= About this exercise =
Write out the line that contains "shipping: 12.00 -> none", then every following line to the end of the records below, with no other lines and no changes.

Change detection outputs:
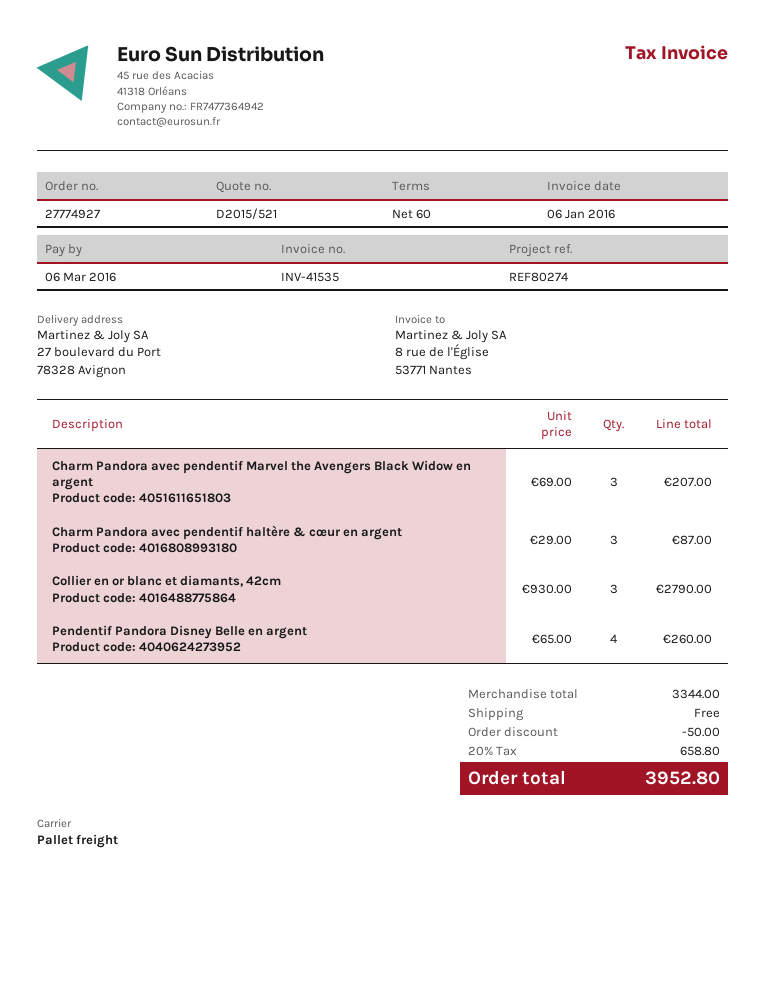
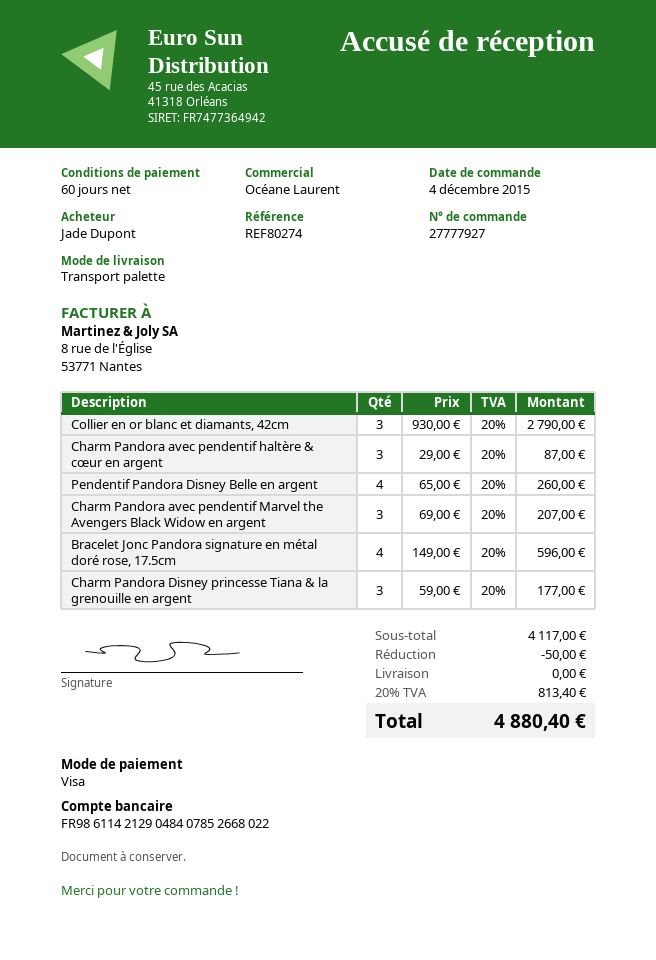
order number: 27774927 -> 27777927
Bracelet Jonc Pandora signature en métal doré rose, 17.5cm: none -> 4 x 149.00 = 596.00
Charm Pandora Disney princesse Tiana & la grenouille en argent: none -> 3 x 59.00 = 177.00
subtotal: 3344.00 -> 4117.00
tax: 20% = 658.80 -> 20% = 813.40
total: 3952.80 -> 4880.40

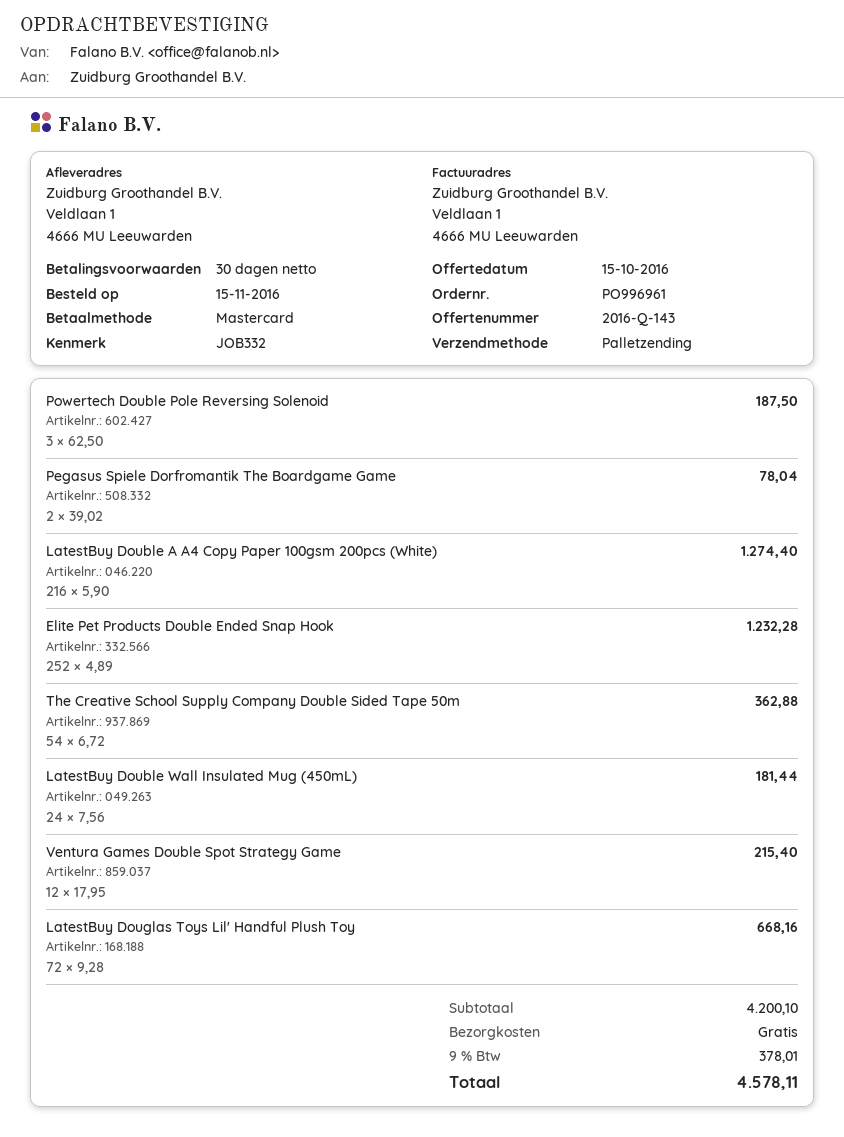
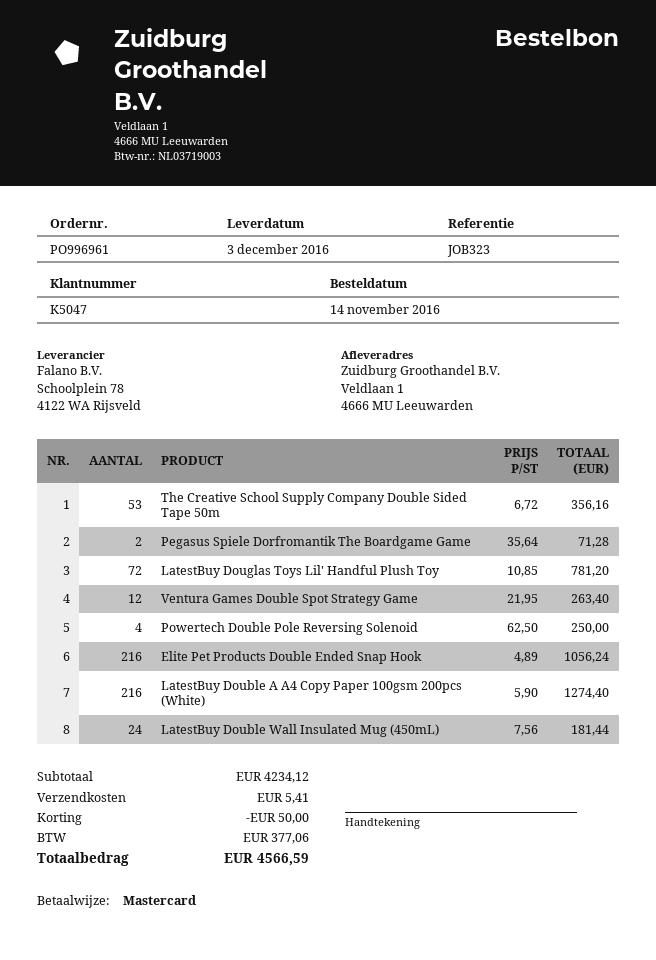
order date: 2016-11-15 -> 2016-11-14
reference: JOB332 -> JOB323
Powertech Double Pole Reversing Solenoid: 3 x 62.50 = 187.50 -> 4 x 62.50 = 250.00
Pegasus Spiele Dorfromantik The Boardgame Game: 2 x 39.02 = 78.04 -> 2 x 35.64 = 71.28
Elite Pet Products Double Ended Snap Hook: 252 x 4.89 = 1232.28 -> 216 x 4.89 = 1056.24
The Creative School Supply Company Double Sided Tape 50m: 54 x 6.72 = 362.88 -> 53 x 6.72 = 356.16
Ventura Games Double Spot Strategy Game: 12 x 17.95 = 215.40 -> 12 x 21.95 = 263.40
LatestBuy Douglas Toys Lil' Handful Plush Toy: 72 x 9.28 = 668.16 -> 72 x 10.85 = 781.20
subtotal: 4200.10 -> 4234.12
discount: none -> 50.00
shipping: 0.00 -> 5.41
tax: 378.01 -> 377.06
total: 4578.11 -> 4566.59

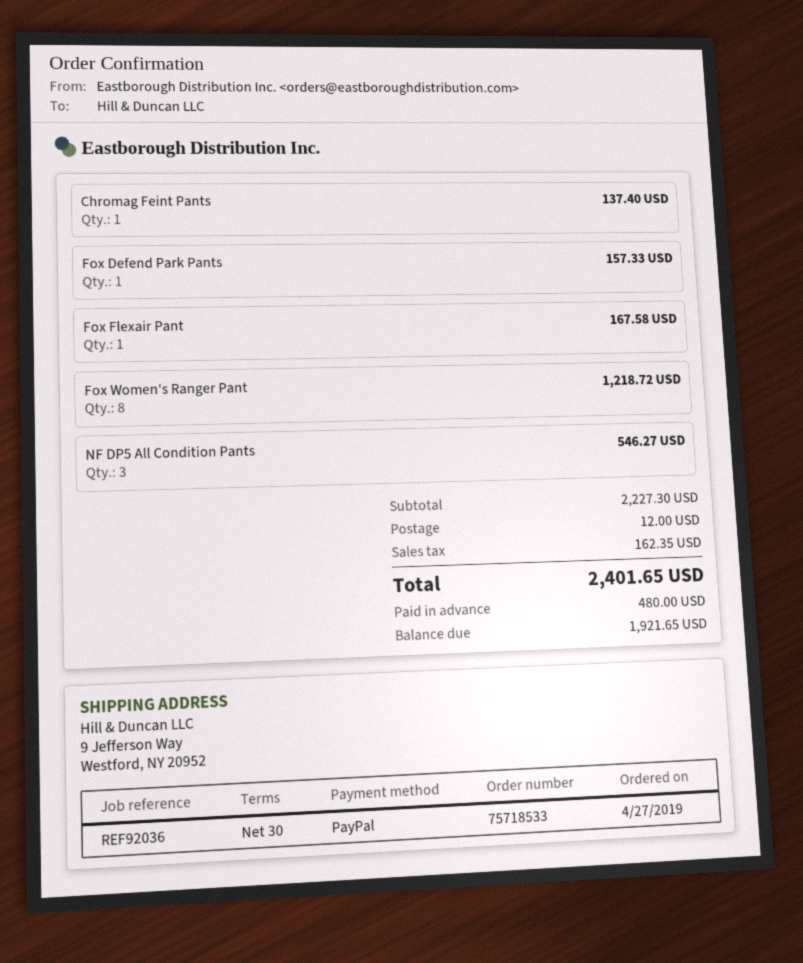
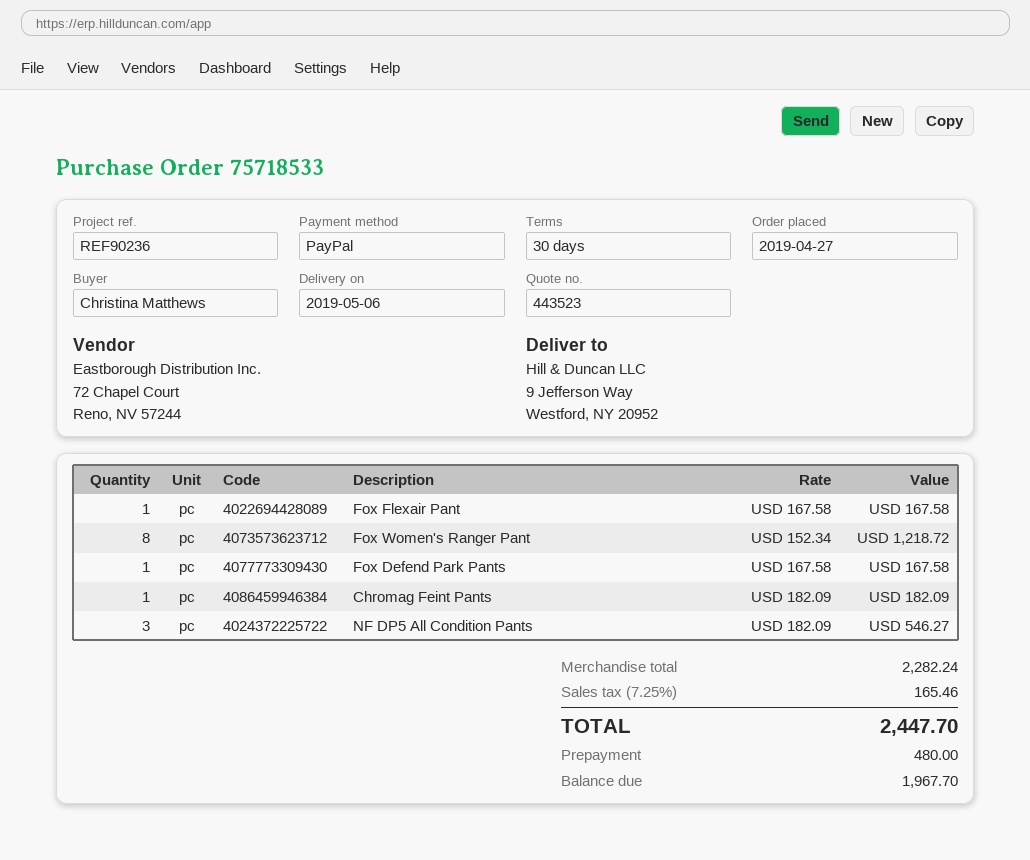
reference: REF92036 -> REF90236
Chromag Feint Pants: 1 for 137.40 -> 1 for 182.09
Fox Defend Park Pants: 1 for 157.33 -> 1 for 167.58
subtotal: 2227.30 -> 2282.24
shipping: 12.00 -> none
tax: 162.35 -> 165.46
total: 2401.65 -> 2447.70
balance: 1921.65 -> 1967.70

= The completed task =
shipping: 12.00 -> none
tax: 162.35 -> 165.46
total: 2401.65 -> 2447.70
balance: 1921.65 -> 1967.70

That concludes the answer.